What happens if John is arrested in the middle of the night?  Will the LSC be working 24-hours a day?  To be frank you're lucky if you get an answer from them before 9.30am or after 4pm at the moment.

Call me cynical, but I happen to believe that this type of policy has two purposes a) to reduce the legal aid bill by making it harder to solicitors to claim; and b) to increase the conviction rate by reducing the level of representation suspects receive.

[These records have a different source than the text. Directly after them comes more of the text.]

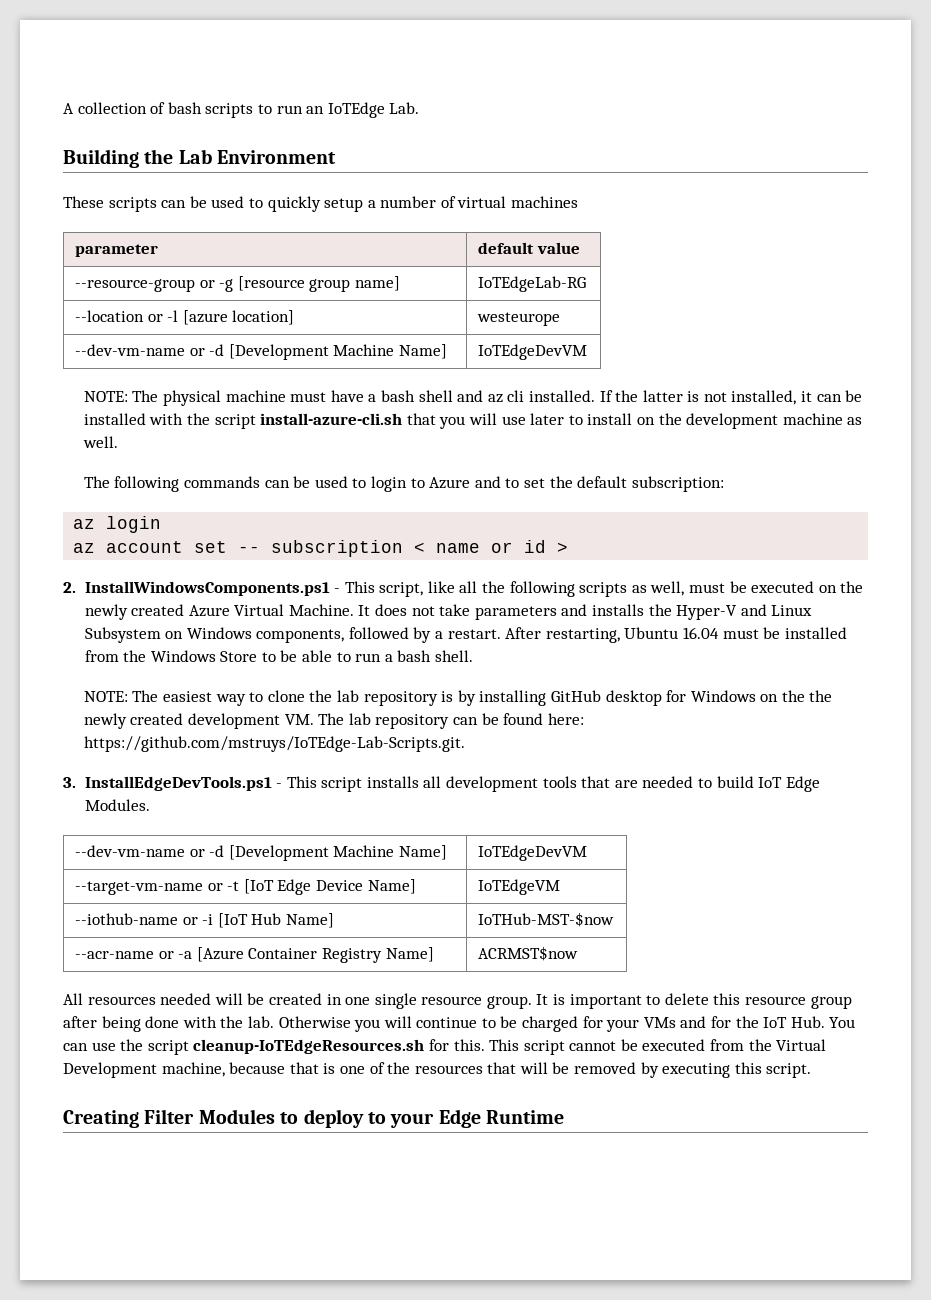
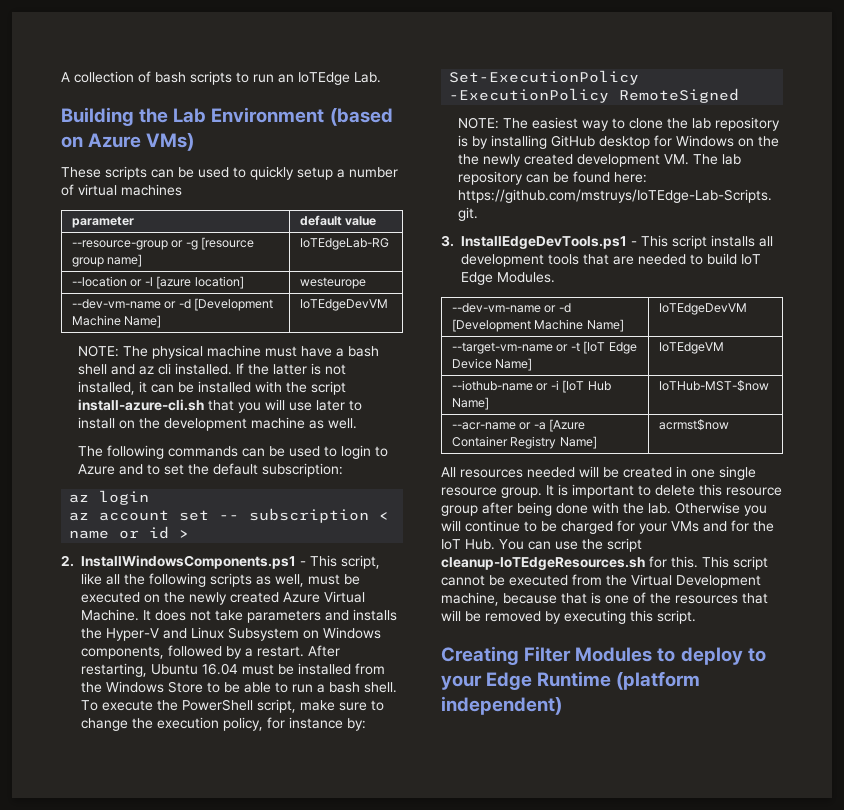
(337, 157) none -> [329,108,393,126] [61,133,195,151] (based on Azure VMs)
(473, 656) none -> [81,699,384,713] [81,717,366,731] [449,70,640,85] [449,88,740,103] To execute the PowerShell script, make sure to change the execution policy, for instance by: // Set-ExecutionPolicy -ExecutionPolicy RemoteSigned
[478,946,579,961] ACRMST$now -> [659,419,730,431] acrmst$now
(565, 1117) none -> [616,671,701,690] [441,696,562,715] (platform independent)

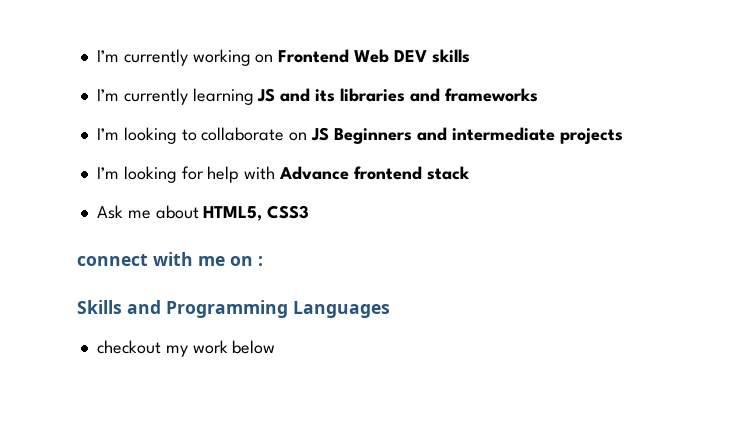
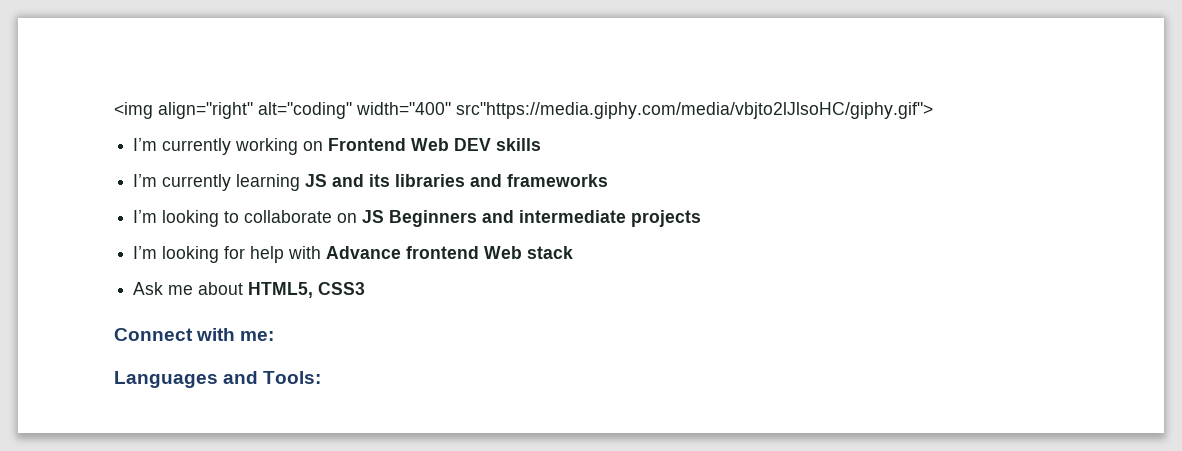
(96, 56) none -> [114,102,933,119] <img align="right" alt="coding" width="400" src"https://media.giphy.com/media/vbjto2lJlsoHC/giphy.gif"> //
(422, 173) none -> [484,246,523,259] Web
[77,252,263,266] [77,300,390,318] [96,340,276,357] connect with me on : // Skills and Programming Languages // checkout my work below -> [114,328,275,341] [114,371,322,388] Connect with me: // Languages and Tools:

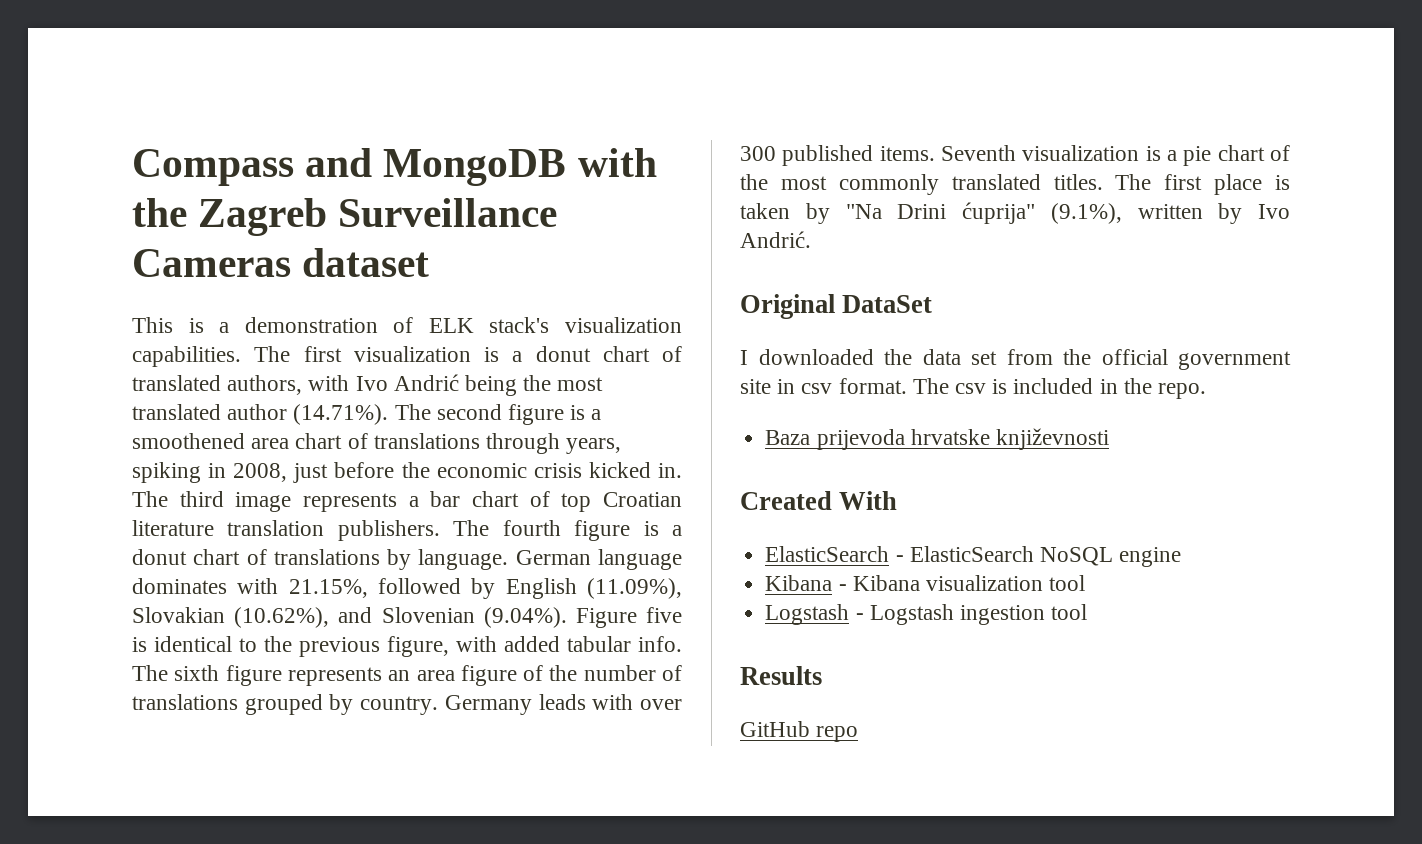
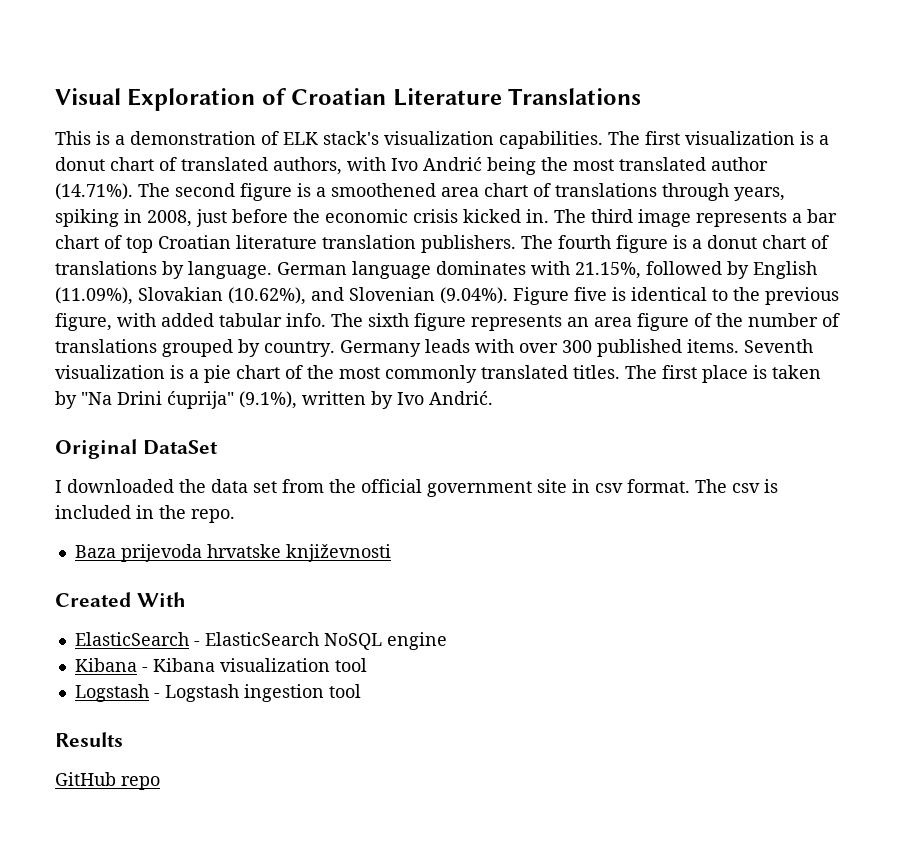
[132,148,657,186] [132,198,558,236] [132,248,430,277] Compass and MongoDB with the Zagreb Surveillance Cameras dataset -> [55,88,642,111] Visual Exploration of Croatian Literature Translations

What is more likely to happen though is that it will simply push up the administrative costs of funding legal aid, which are already very high.  It will also lead to more lengthy legal arguments at court to the effect that interviews should be excluded for various reasons.  So, in the end it will push up the overall cost of legal aid by simply transferring the payments from solicitors to Counsel with an uplift as Counsel's daily fee is higher than a single police station attendance and increasing the admin costs.  There probably won't be much of an increase in conviction rates either as a lot of interviews will simply be excluded.  And, I bet there will be a few challenges to this policy through the European Courts at some point, which the Government will have to defend at huge public expense.